EXERCISE INSTRUCTIONS | Since the listing below shows pictures, leave them out and write out exactly the lines from the line with "none -> <tr>" to the line with "html: <tr> <td>16</td>", both included, and no others.

DATA LISTING |
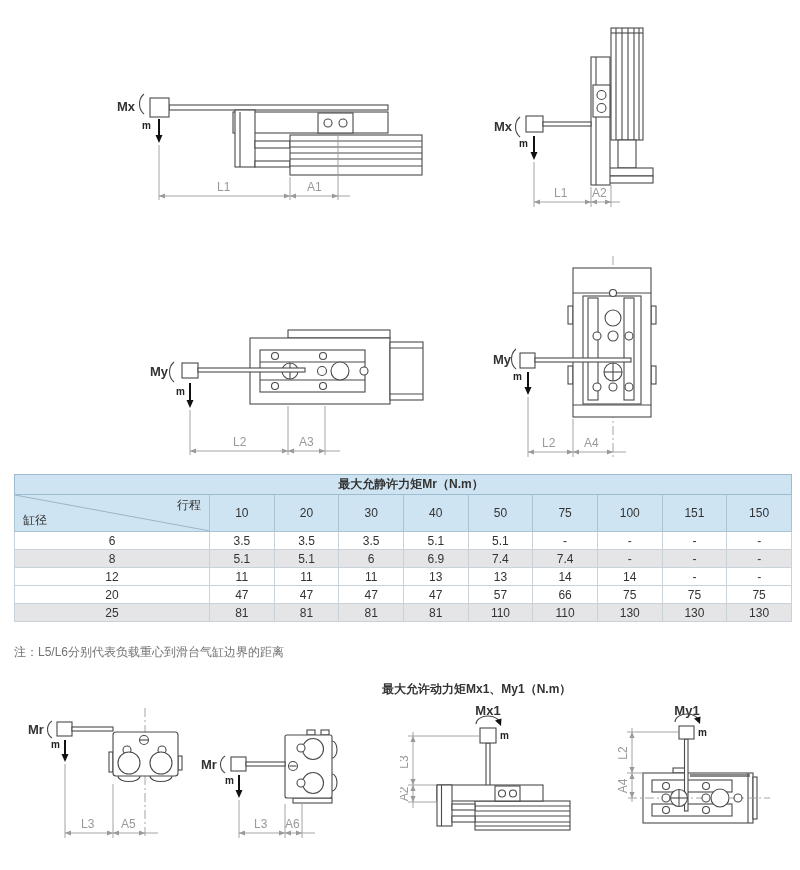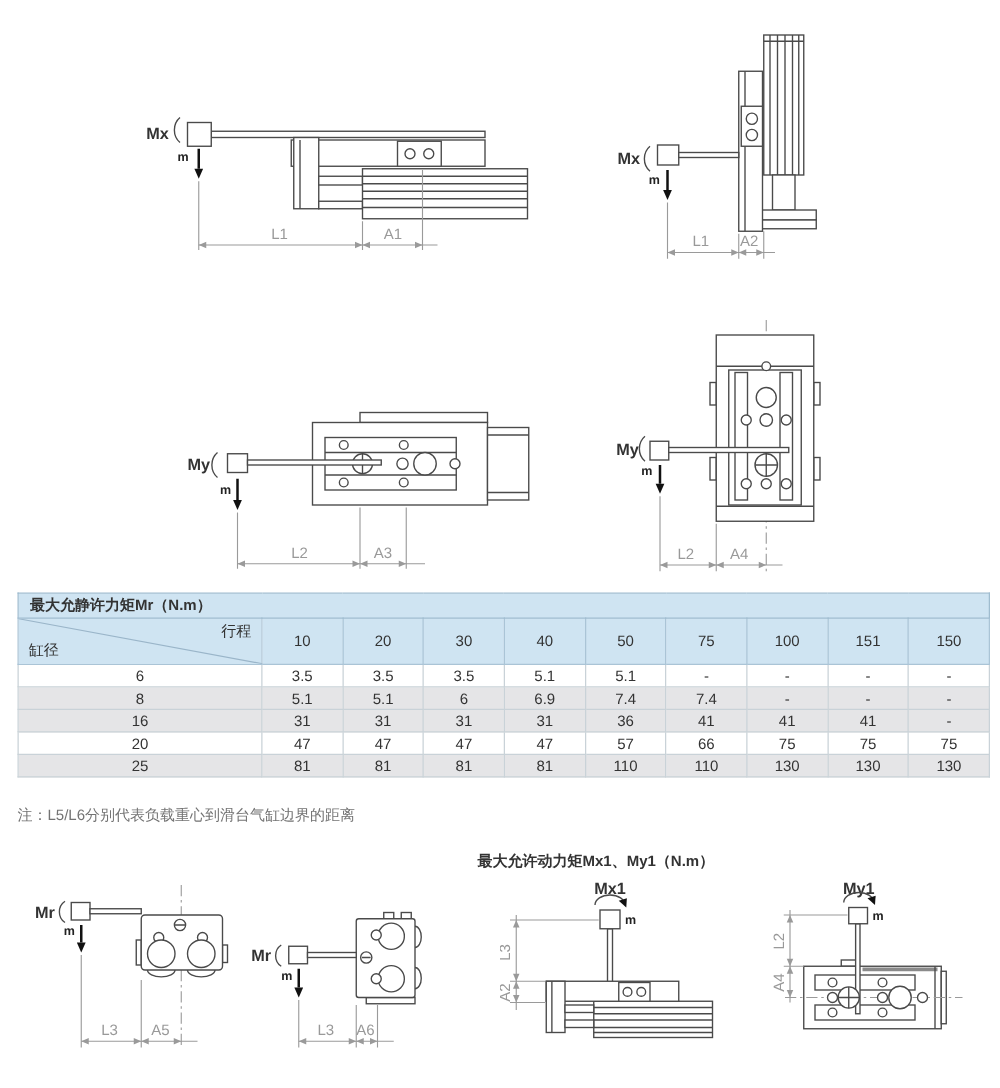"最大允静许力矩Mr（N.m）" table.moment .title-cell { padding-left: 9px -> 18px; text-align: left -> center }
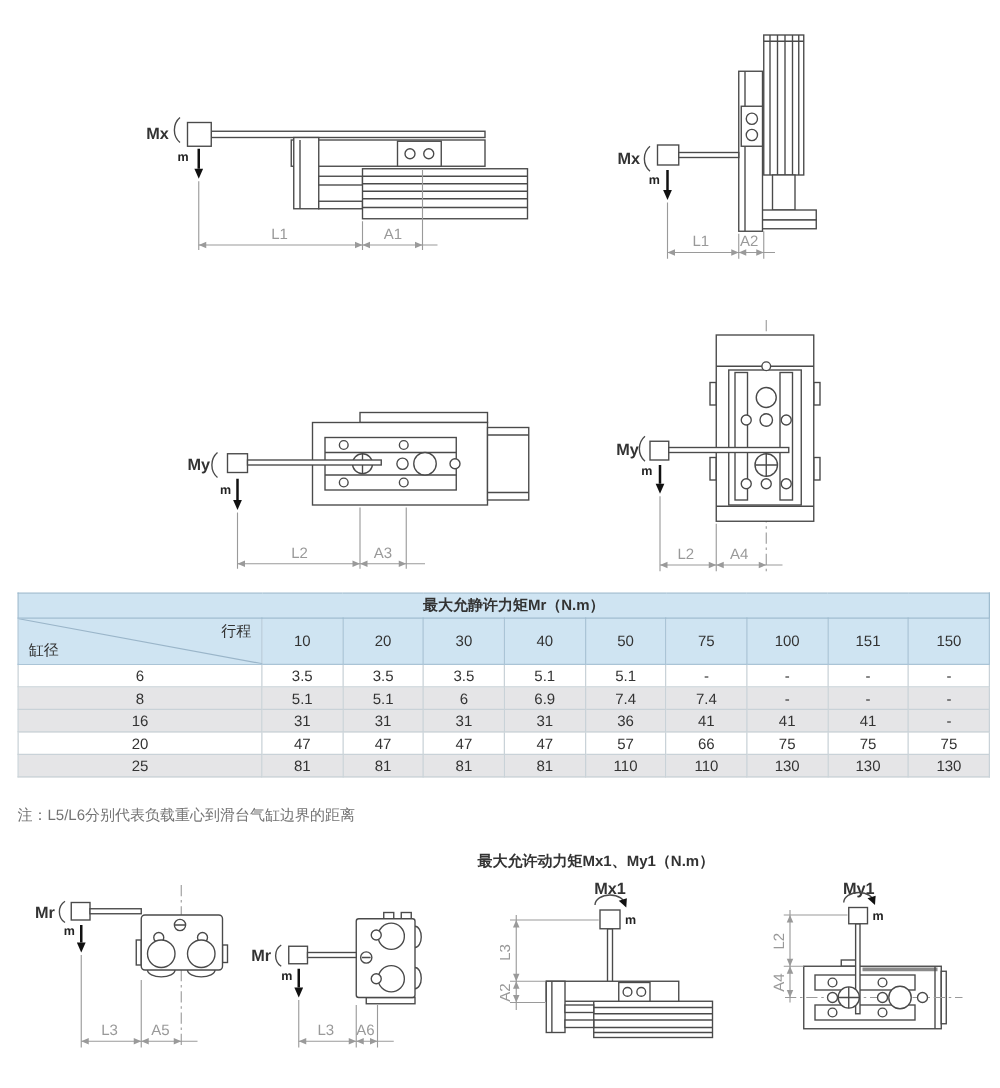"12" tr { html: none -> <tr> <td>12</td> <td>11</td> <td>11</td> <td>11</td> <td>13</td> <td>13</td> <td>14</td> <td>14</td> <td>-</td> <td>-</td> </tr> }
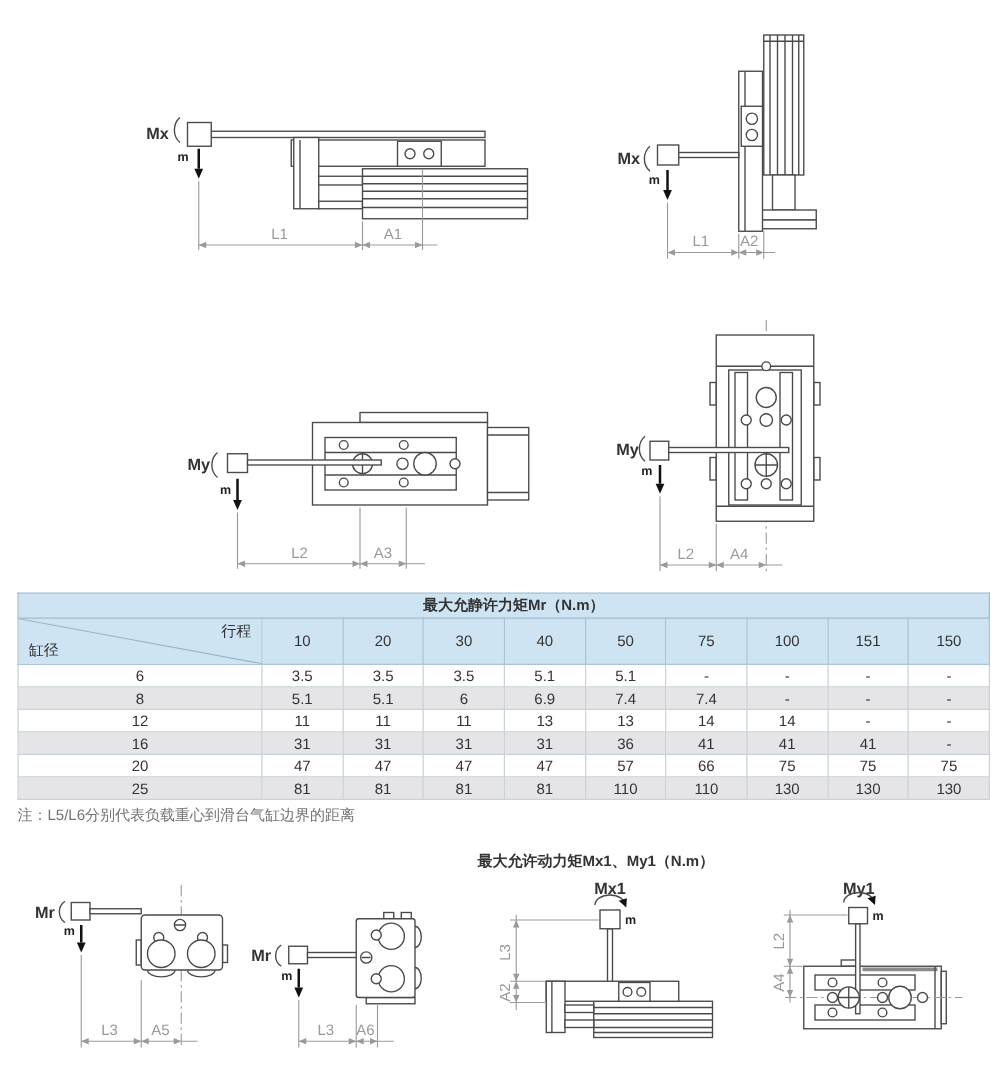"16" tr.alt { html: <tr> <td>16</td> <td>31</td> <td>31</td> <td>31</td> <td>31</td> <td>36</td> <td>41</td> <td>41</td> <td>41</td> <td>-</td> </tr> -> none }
==
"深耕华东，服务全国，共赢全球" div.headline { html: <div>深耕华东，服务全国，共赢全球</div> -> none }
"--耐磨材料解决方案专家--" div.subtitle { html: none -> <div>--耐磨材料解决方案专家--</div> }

TASK OUTPUT |
"12" tr { html: none -> <tr> <td>12</td> <td>11</td> <td>11</td> <td>11</td> <td>13</td> <td>13</td> <td>14</td> <td>14</td> <td>-</td> <td>-</td> </tr> }
"16" tr.alt { html: <tr> <td>16</td> <td>31</td> <td>31</td> <td>31</td> <td>31</td> <td>36</td> <td>41</td> <td>41</td> <td>41</td> <td>-</td> </tr> -> none }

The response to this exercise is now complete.